[INFORMATION PROVIDED Boundary: Start]

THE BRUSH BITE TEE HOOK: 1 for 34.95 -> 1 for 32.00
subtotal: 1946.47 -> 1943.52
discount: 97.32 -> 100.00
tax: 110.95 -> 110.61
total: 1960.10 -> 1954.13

[INFORMATION PROVIDED Boundary: End]
[INFORMATION PROVIDED Boundary: Start]

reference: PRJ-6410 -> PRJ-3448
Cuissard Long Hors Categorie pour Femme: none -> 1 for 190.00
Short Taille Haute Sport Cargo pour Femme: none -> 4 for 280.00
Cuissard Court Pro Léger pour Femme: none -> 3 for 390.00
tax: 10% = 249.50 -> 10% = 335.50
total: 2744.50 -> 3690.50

[INFORMATION PROVIDED Boundary: End]

## [TASK DESCRIPTION]
Using the records above, copy word for word the line with "Cuissard Court Pro", the line with "total: 2744.50 -> 3690.50", and every line between them.

## [FINISHED TASK]
Cuissard Court Pro Léger pour Femme: none -> 3 for 390.00
tax: 10% = 249.50 -> 10% = 335.50
total: 2744.50 -> 3690.50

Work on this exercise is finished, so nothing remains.